Hardboiled literary style in crime fiction writing is associated with detective stories. It is often distinguished by the cynical interpretation of sex and violence in the literature. Caroll John Daly is credited to be the pioneer of hardboiled crime fiction style writing in the mid 1920s with his “Knights of the Open Palm” published on June 1,1923 in Black Mask Magazine (Nolan, 273).
Hardboiled fiction writing was popularized by Dashiell Hammett with his character Sam Spade in The Maltese Falcon, over the course of time in the late 1930s Raymond Chandler refined hardboiled writing through his Philip Marlowe in The Big Sheep ( Collins, 153 – 154).
This paper aims to illustrate the hardboiled qualities and features of detective stories in analysing the three most notable authors’ characters in their novels namely Sam Spade of Dashiell Hammett’s The Maltese Falcon, Philip Marlowe of Raymond Chandler’s The Big Sheep and Kinsey Millhone of Sue Grafton’s A for Alibi.
Dashiell Hammett started the hardboiled writing trend in detective stories through his character Sam Spade in his The Maltese Falcon novel. Hammett through his novel portrayed Spade as someone who has a cold detachment to the situation he is in and with the people he is with.
Spade, though he displays several similar features of other detectives such as his keen eye for details and unwavering determination to accomplish justice, the character’s hardboiled qualities is depicted in his selfish, bitter and sardonic personality. In The Maltese Falcon novel, Spade was having an affair with his partner Miles Archer’s wife, a portrayal of his antagonistic and self-centred nature.
His aloof personality together with his cold emotionless isolation from matters are displayed upon the discovery of several murders namely that of Archer and Thursby in which Spade was found to be one of the suspects.

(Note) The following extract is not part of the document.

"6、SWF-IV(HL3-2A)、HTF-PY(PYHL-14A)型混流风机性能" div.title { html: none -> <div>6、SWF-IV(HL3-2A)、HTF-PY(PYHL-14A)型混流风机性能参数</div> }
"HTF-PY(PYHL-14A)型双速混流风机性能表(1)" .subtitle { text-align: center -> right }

He lets everyone, including the police, the criminals, and other characters in the novel believe that he is indeed one of the law offenders while he single-mindedly works on solving the case on his own.

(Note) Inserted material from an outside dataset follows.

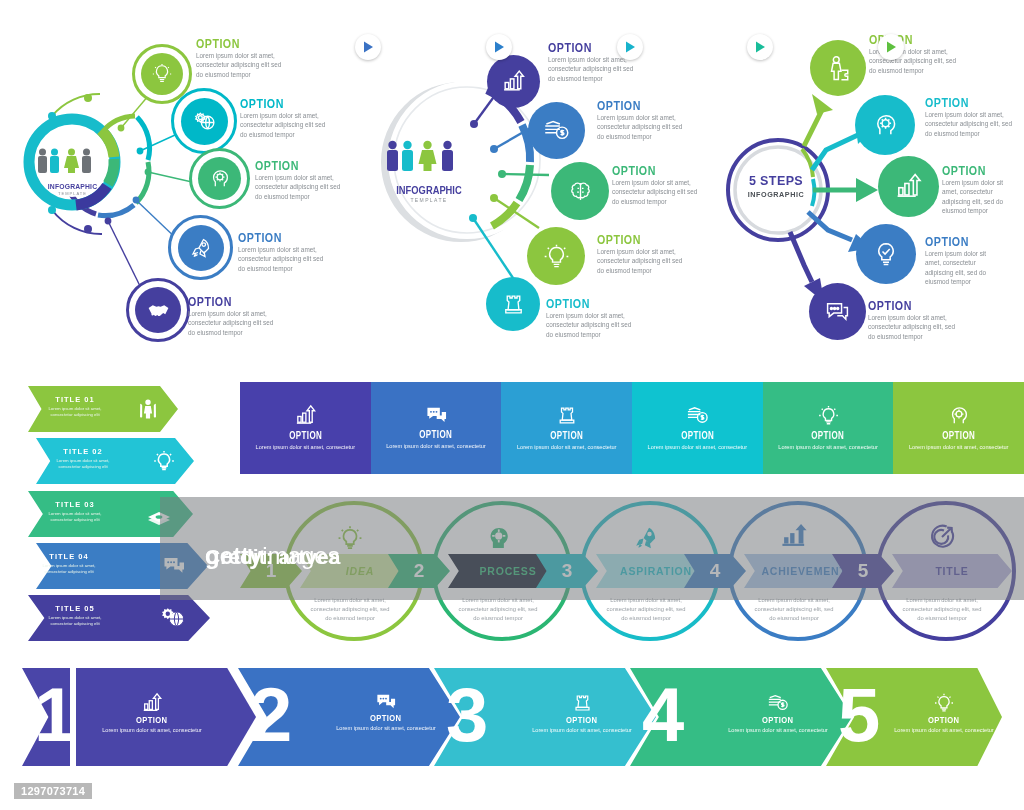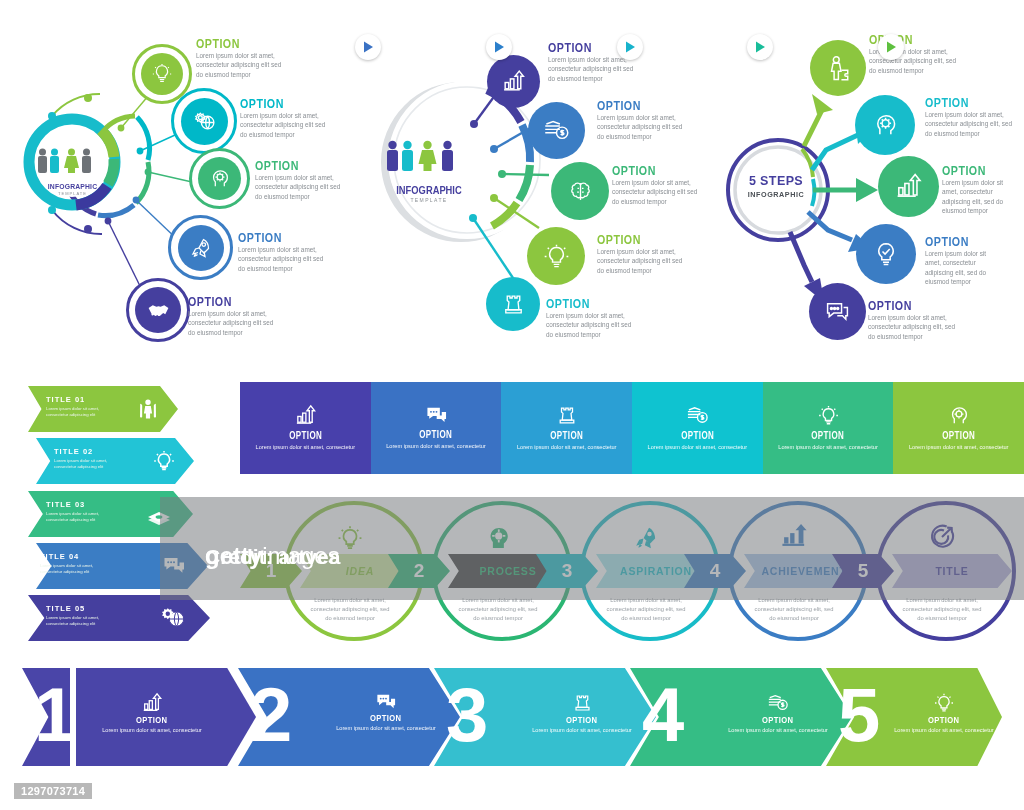"TITLE 01" .varrow { text-align: none -> center }
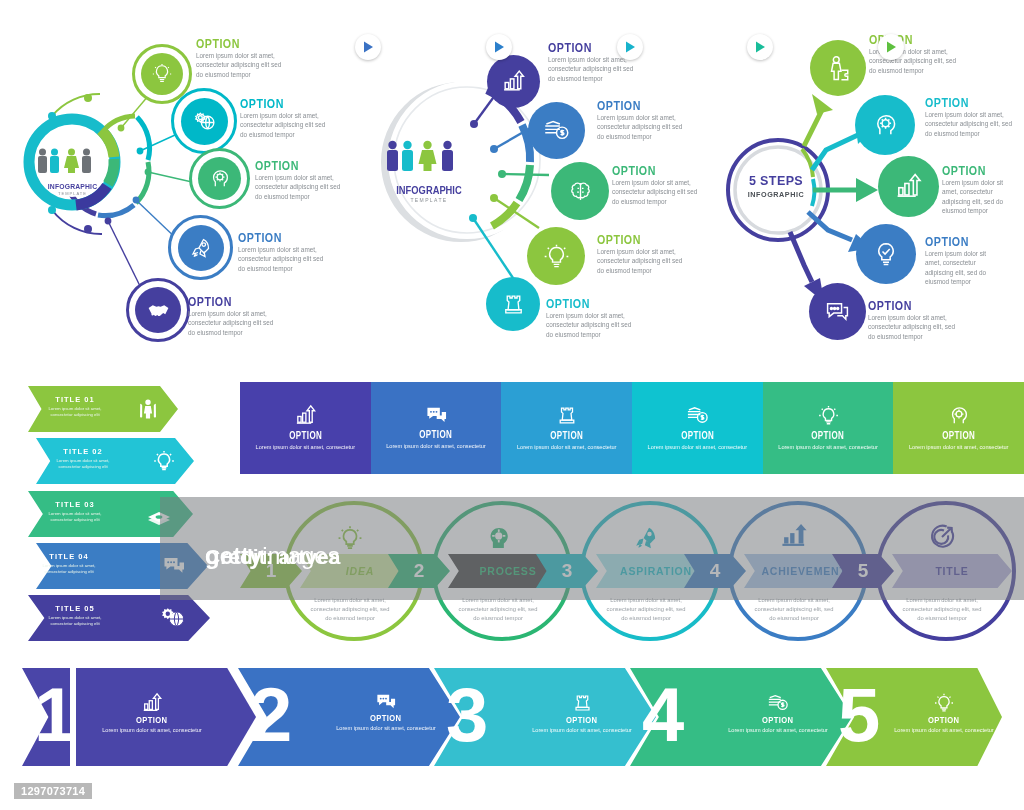"PROCESS" div.chevlabel { background: #404040 -> #0f172a }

Though Sam Spade’s character was able to do the noble thing at the end of the novel, his actions depict him as someone who only does so because of self-interest. Hammett never showed his readers the characters inner thoughts in which what was said and done by the characters were already the factors that shape them thus Spade’s morality was questionable. In Spade’s case it was ambiguous if he really displayed the usual hardboiled characteristic of detectives who pose idealism underneath their hard cynical shells.
The Big Sheep was Raymond Chandler’s first novel in his series about the adventures of Philip Marlowe. Chandler’s character, Philip Marlowe is indeed a true hardboiled character in which underneath his sceptical, hard drinking, tough persona Marlowe is thoughtful and idealistic. His character’s soft side is portrayed in his enjoyment of simple pleasures such as the playing of chess and his love of poetry. Marlowe’s contemplative nature surfaces when he sets scores through other means rather than violence.
In the novel, The Black Sheep a scene were Carmen Sherwood had a gun and shot Joe Brody but missed, Marlowe quickly confiscated the deadly weapon from Sternwood and told her to go home, this was a display of Marlowe’s evasion from hostility. He is careful in thinking things through before making a statement or stance. In terms of his morality, Philip Marlow is decent for he was stern in avoiding the tactics and temptations brought about by the femmes fatale of the novel, Vivian and Carmen Sternwood.
Both sisters tried to seduce Marlowe for instance when Vivian was saved by the detective from an apparent mugging, he drove her to the beach resulting to her advancing towards him, while Carmen found herself waiting for Marlowe to arrive home in his bed naked. In both instances Marlowe refused the ladies advancements.
Unlike the first two novels discussed above, Sue Grafton’s lead character in her novel, A for Alibi, is a woman in the form of Kinsey Millhone. Millhone fits the hardboiled qualities and features needed in detective stories through her lonesome nature developed as an orphaned child, her tough persona in her case dealings and her idealism underneath her hard shell of cynicism which is slowly revealed in her encounters with family members.
Grafton’s Kinsey Millhone is significant in the hardboiled detective world because gender equality is illustrated in the novel. The notion of equality among men and women is being tacked here in that what other male protagonist can do, Millhone, a female lead can also do.
Though the personality of Grafton’s character had been adjusted to fit that of a woman, her primary characteristics are similar to those of male protagonist in usual hardboiled fictions such her morality struggles in having her own “femmes fatale” in the form of Charlie Scorsoni whom Millhone was involved with even if he was still in her suspect list, her tough girl attitude sometimes associated by her being tomboyish but her idealistic side also surfaces when she secretly yearns for comfort of a loving relationship whether be that with her family or with a man.
Works Cited
Collins, Max Allan. The Hard-Boiled Detective. Ed. William DeAndrea. Prentice Hall, 1994. Print.
Nolan, William. The Black Mask Boys: Masters in the Hard-Boiled School of Detective Fiction. William Marrow and Company, 1985. Print.